How do you get our cheese home? Soft young cheeses like to be cool, but will toleratesome time at ambient temperatures. Our rule of thumb is - if your are comfortable, so is the cheese. So in the heat of summer - if your aren't heading right home to store the cheese carry it with you, but at least don't leave it in the car. Other times of year are more forgiving.

Seasoned farm market customers bring a cooler and ice packs with them to the farm market during the heat of summer. This way they can shop at the market early to get the best quality and selection, and still be able to stop for brunch with friends or run other errands without compromising the quality of their food purchases. One couple proudly showed Fleming a cooler they had bought just for carrying our cheese home in style, yet still allowing time for that important Saturday morning coffee stop at Weaver Street Market: it was an insulated wine bag with a frozen ice insert! Holds 3 logs of cheese, or one wine bottle (take your pick) Cool idea.

How long will it keep in the fridge? -

The quick answer is: Several weeks - if packaged properly. In its natural life cycle cheese gradually dries out as it ages. Small cheeses have shorter aging periods than larger ones. Ours (under a pound) have a natural aging period of only 3-6 weeks.

Your challenge is to guide this process in your fridge - which is both colder and dryer than an ideal cheese aging room. The waxed parchment deli paper we use to wrap the cheese retards evaporation, thus compensating the low humidity level in your fridge. Cheese wrapped this way will gradually age - getting dryer, and with a more definite flavor. Left alone, it dries up into a small shriveled rock. (We know - pieces of cheese routinely flee captivity to the freedom to be found in a refrigerator's dark recesses - only to be recaptured during that great event - the annual refrigerator cleaning) Don't throw these out! What you have created is an aged grating cheese. Take credit for your patience and self-discipline, and grate these rocks as a garnish for salads and pasta dishes.

The worst thing you can do is to wrap the cheese in plastic - as this totally arrests the aging process.
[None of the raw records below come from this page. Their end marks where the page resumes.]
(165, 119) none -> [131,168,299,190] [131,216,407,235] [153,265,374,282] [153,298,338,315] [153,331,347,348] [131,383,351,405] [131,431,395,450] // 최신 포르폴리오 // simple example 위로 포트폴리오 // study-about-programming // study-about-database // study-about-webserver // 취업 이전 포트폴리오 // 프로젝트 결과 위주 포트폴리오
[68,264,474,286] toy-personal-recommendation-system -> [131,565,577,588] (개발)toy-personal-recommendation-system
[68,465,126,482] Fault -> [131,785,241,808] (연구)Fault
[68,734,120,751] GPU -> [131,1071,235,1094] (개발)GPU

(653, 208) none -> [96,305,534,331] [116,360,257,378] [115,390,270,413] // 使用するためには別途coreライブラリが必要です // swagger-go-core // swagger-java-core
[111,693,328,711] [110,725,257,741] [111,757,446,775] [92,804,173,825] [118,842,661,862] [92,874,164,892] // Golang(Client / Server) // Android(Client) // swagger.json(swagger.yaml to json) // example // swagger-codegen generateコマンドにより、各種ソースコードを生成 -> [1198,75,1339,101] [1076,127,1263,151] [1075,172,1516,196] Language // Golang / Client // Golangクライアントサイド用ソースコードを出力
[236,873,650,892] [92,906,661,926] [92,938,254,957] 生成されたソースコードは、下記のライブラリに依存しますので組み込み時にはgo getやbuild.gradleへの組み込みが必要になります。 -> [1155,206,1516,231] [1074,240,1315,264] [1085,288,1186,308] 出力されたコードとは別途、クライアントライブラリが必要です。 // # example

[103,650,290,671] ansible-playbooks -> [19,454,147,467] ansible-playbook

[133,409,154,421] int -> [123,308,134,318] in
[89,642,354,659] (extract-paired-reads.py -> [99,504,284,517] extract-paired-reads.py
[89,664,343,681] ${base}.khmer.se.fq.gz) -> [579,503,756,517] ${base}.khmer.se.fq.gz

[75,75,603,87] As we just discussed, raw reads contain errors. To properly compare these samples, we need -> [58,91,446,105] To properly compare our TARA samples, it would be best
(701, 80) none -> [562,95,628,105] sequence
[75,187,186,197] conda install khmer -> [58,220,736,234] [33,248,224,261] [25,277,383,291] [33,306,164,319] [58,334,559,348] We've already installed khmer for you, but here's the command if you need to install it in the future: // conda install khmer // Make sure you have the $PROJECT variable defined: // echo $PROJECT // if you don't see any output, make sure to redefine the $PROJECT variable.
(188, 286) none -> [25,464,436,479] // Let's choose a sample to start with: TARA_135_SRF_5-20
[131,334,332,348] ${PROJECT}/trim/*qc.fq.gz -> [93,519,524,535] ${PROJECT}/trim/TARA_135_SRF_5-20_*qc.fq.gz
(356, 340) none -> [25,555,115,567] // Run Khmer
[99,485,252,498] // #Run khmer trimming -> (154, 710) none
After a week, cheese wrapped this way will develop a butterfat "sweat" on the surface, and often start growing a black mold (poile de chat - or cat hair - a sign of too high humidity) that causes a bitter taste.

Will it Freeze? -

Yes - definitely! If you are stocking up on cheese in the Fall to carry you over the winter when the goats are pregnant, and there's no milk to make cheese from - pop your cheese into the freezer. The plastic deli cups used to package our soft Serendipity spreads are a perfect freezer container. However - the chèvre logs need to be put into freezer quality zip-lock bags. For best results - thaw the cheese slowly in your fridge overnight. After thawing, the cheese's flavor is unchanged. When pressed for time we've even thawed the cheese in a microwave oven - but this insult may make its texture a bit grainy. Better to plan ahead.

Hint: before freezing - cut the chèvre logs into smaller size pieces, and re-wrap in deli paper. This way you can remove and thaw just the amount of cheese you'll need later. Use a length of dental floss to cut the cheese: it leaves a clean sharp surface that both looks neat, and minimizes exposure to the air.